Le président d’Aragón Jorge Azcón a rejeté la proposition de la ministre Pilar Alegría d’accord sur les budgets régionaux, lors d’une réunion tendue marquée par des critiques mutuelles. Alegría accuse Azcón de convoquer des élections par caprice ou incompétence, tandis que le PP qualifie l’offre socialiste de fallacieuse. Cela ouvre la voie à des élections anticipées en février.
La réunion entre le PP et le PSOE en Aragón le 10 décembre 2025 n’a pas abouti à un accord budgétaire.
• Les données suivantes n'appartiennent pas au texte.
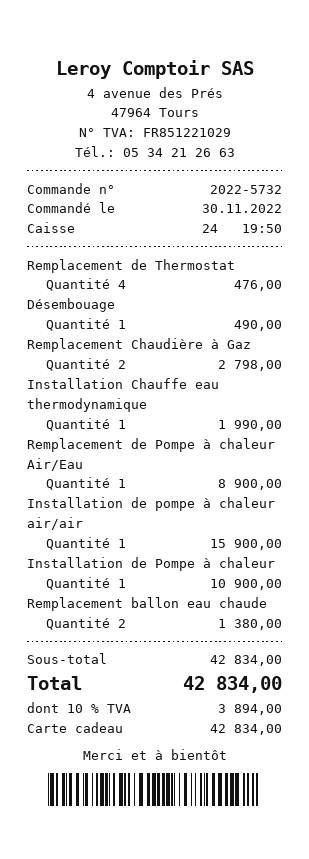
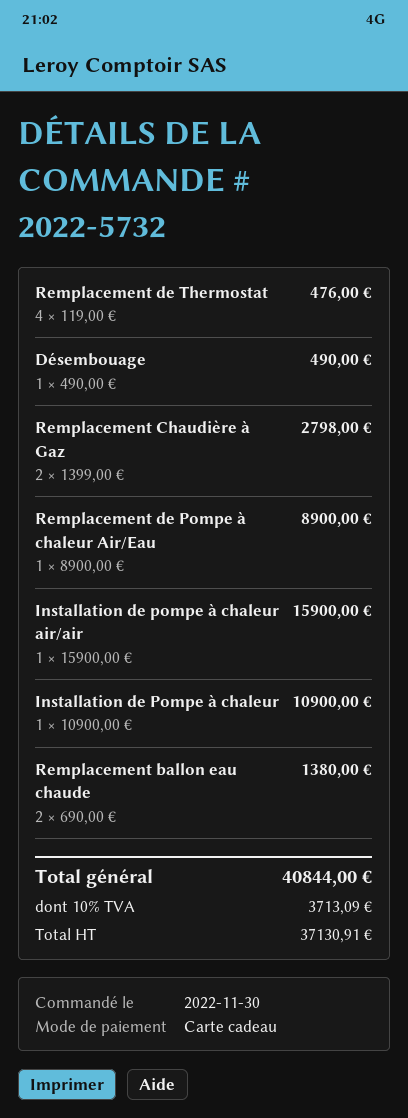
Installation Chauffe eau thermodynamique: 1 for 1990.00 -> none
tax: 10% = 3894.00 -> 10% = 3713.09
total: 42834.00 -> 40844.00

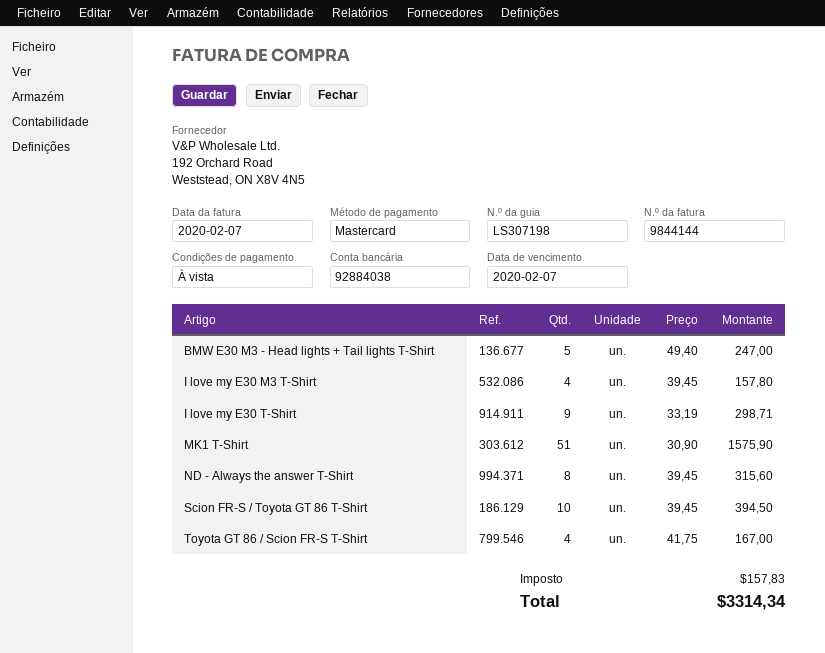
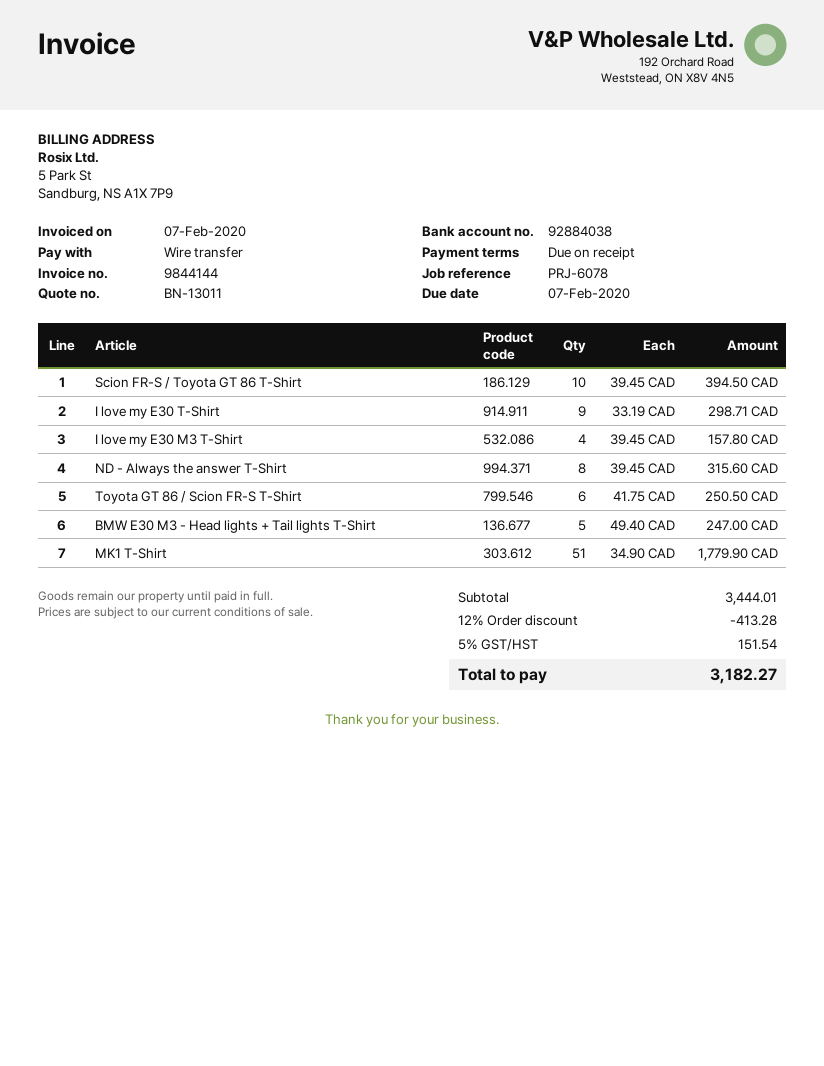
payment method: Mastercard -> bank transfer
MK1 T-Shirt: 51 x 30.90 = 1575.90 -> 51 x 34.90 = 1779.90
Toyota GT 86 / Scion FR-S T-Shirt: 4 x 41.75 = 167.00 -> 6 x 41.75 = 250.50
discount: none -> 12% = 413.28
tax: 157.83 -> 151.54
total: 3314.34 -> 3182.27

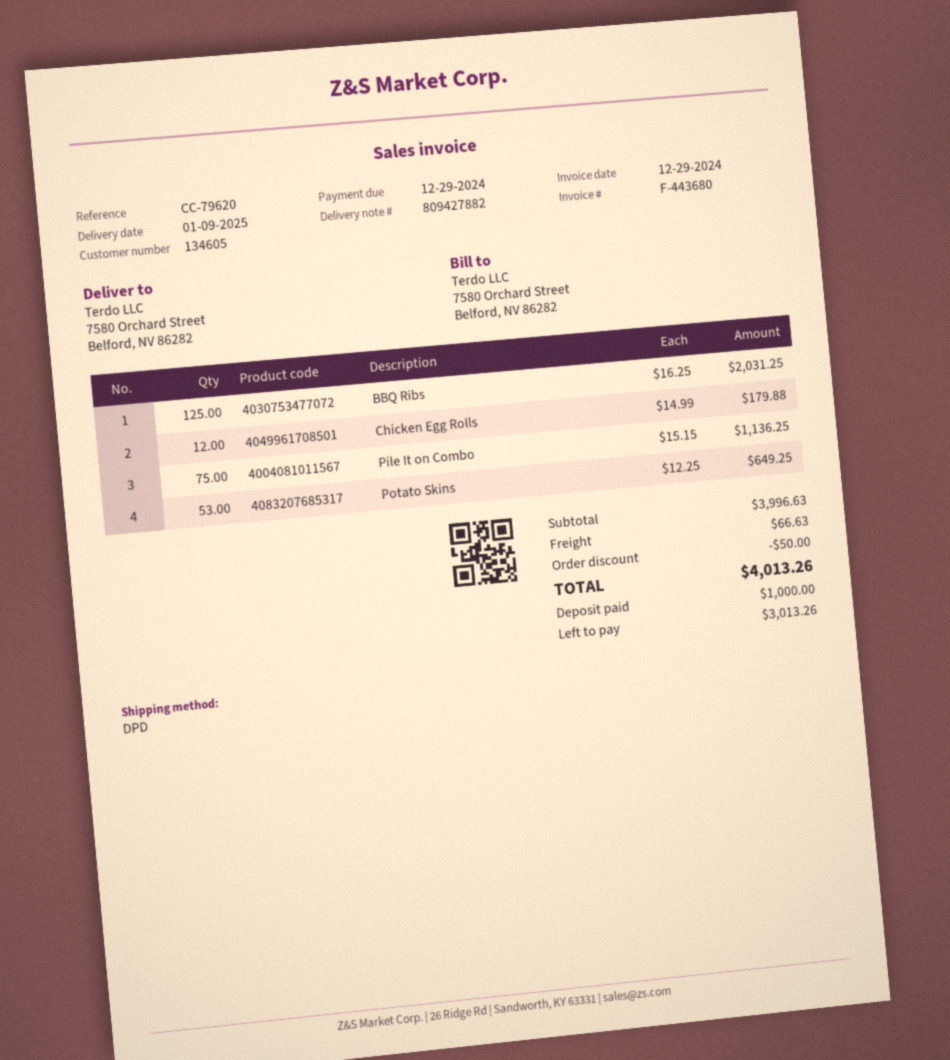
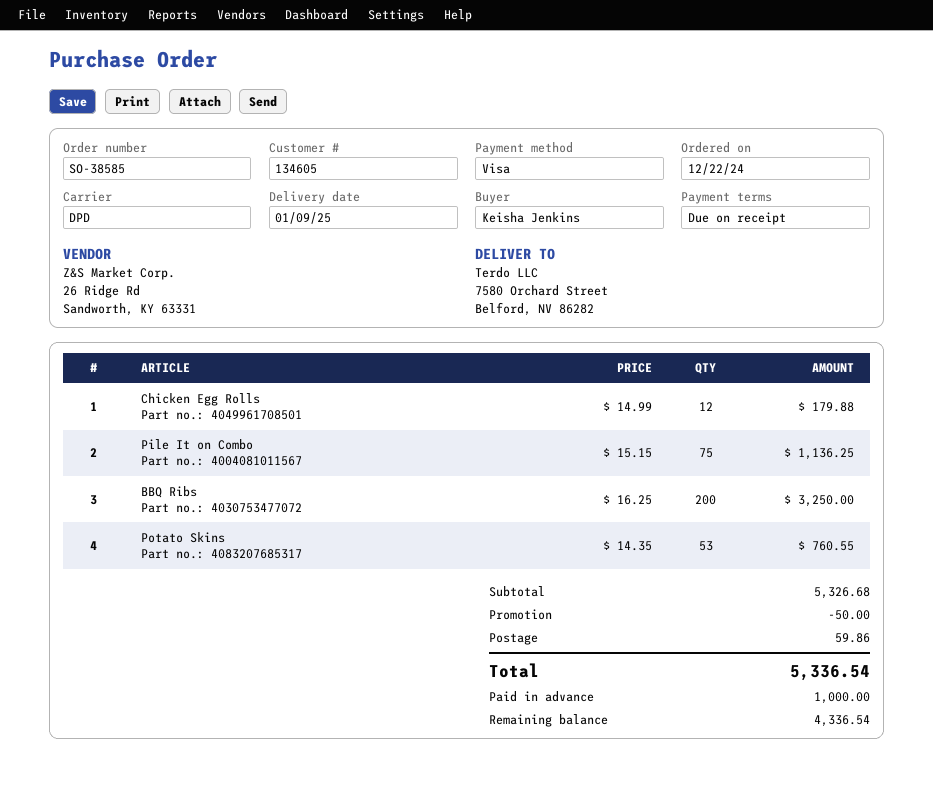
BBQ Ribs: 125 x 16.25 = 2031.25 -> 200 x 16.25 = 3250.00
Potato Skins: 53 x 12.25 = 649.25 -> 53 x 14.35 = 760.55
subtotal: 3996.63 -> 5326.68
shipping: 66.63 -> 59.86
total: 4013.26 -> 5336.54
balance: 3013.26 -> 4336.54

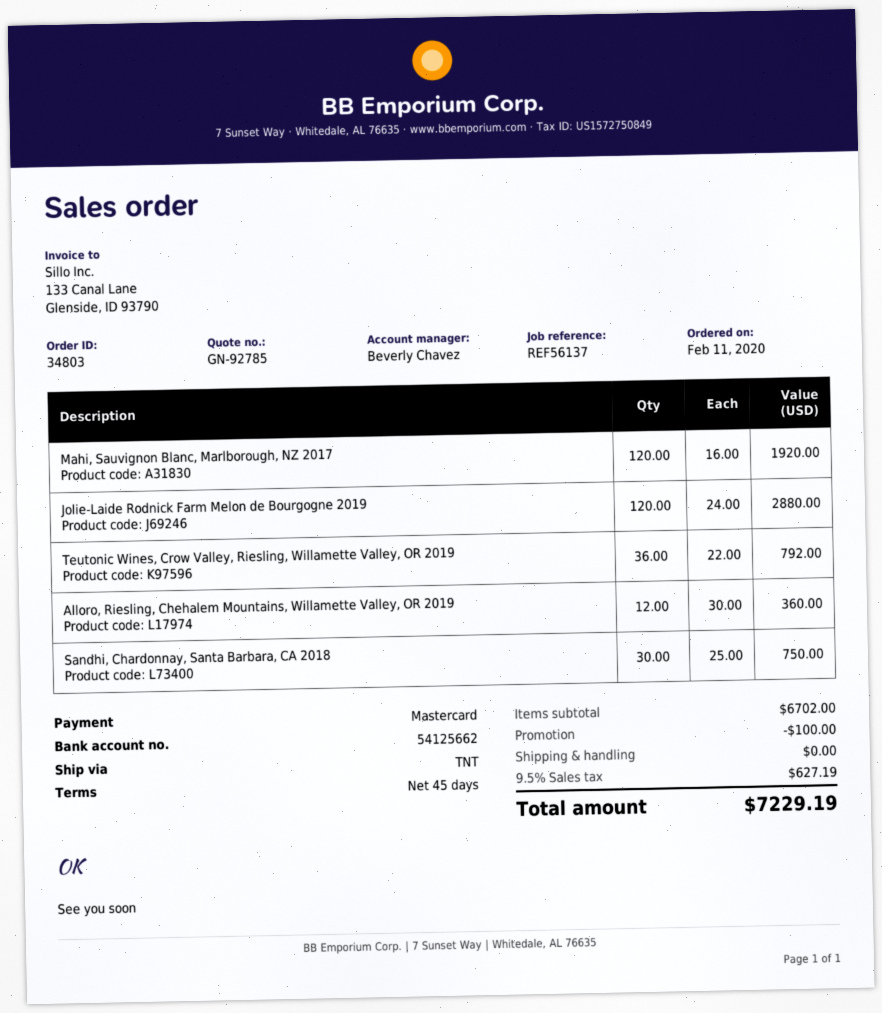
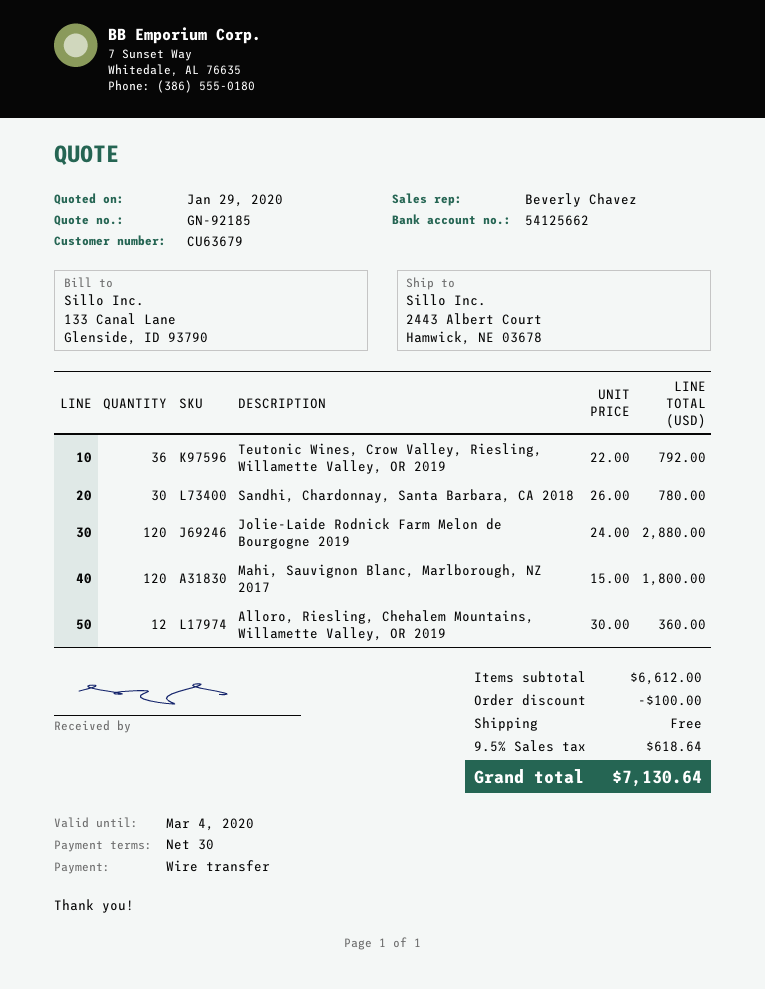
quote number: GN-92785 -> GN-92185
payment terms: 45 days -> 30 days
payment method: Mastercard -> bank transfer
Mahi, Sauvignon Blanc, Marlborough, NZ 2017: 120 x 16.00 = 1920.00 -> 120 x 15.00 = 1800.00
Sandhi, Chardonnay, Santa Barbara, CA 2018: 30 x 25.00 = 750.00 -> 30 x 26.00 = 780.00
subtotal: 6702.00 -> 6612.00
tax: 9.5% = 627.19 -> 9.5% = 618.64
total: 7229.19 -> 7130.64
Quelques heures plus tôt, le président régional Jorge Azcón avait tweeté des critiques à l’encontre de Pilar Alegría, la dirigeante socialiste et ministre de l’Éducation, concernant sa réunion avec Paco Salazar, un ancien conseiller accusé de harcèlement sexuel. Dans le post, Azcón déclarait : « Il sera un plaisir de détailler que la lutte contre la violence sexiste est une priorité pour mon Gouvernement, afin que des cas comme celui de votre ami Francisco Salazar ne restent pas impunis ».
Lors d’une conférence de presse à Saragosse après la réunion, Alegría a révélé qu’elle avait proposé la création d’une commission technique pour négocier les budgets et que le PSOE soutiendrait le plan de stabilité du PP. Azcón a toutefois rejeté l’offre, invoquant sa méfiance envers les socialistes. « À cette main tendue, M. Azcón l’a mordue », a regretté la ministre, réitérant qu’un appel à des élections anticipées relèverait « du caprice, d’un intérêt personnel ou de l’incompétence ».
Du côté du PP, le conseiller à l’Économie et aux Finances Roberto Bermúdez de Castro a qualifié l’offre de « réunion la plus fallacieuse à laquelle j’aie jamais participé » et affirmé : « Ils ne sont pas fiables [le PSOE] et, par conséquent, nous ne pouvons conclure aucun accord ». Il a décrit la main tendue du PSOE comme « une main pourrie » et qualifié Alegría d’« apprentie la plus avancée de [Pedro] Sánchez ».
Le rejet du PSOE s’ajoute au refus de Vox concernant les budgets, le mardi précédent, ce qui les condamne. Selon des sources du PP, Azcón convoquera des élections dans les prochains jours, peut-être dès lundi, avec un scrutin fixé au 8 février. Ce scénario illustre la polarisation politique en Aragón, où le PP gouverne en minorité et cherche des alternatives pour les finances publiques.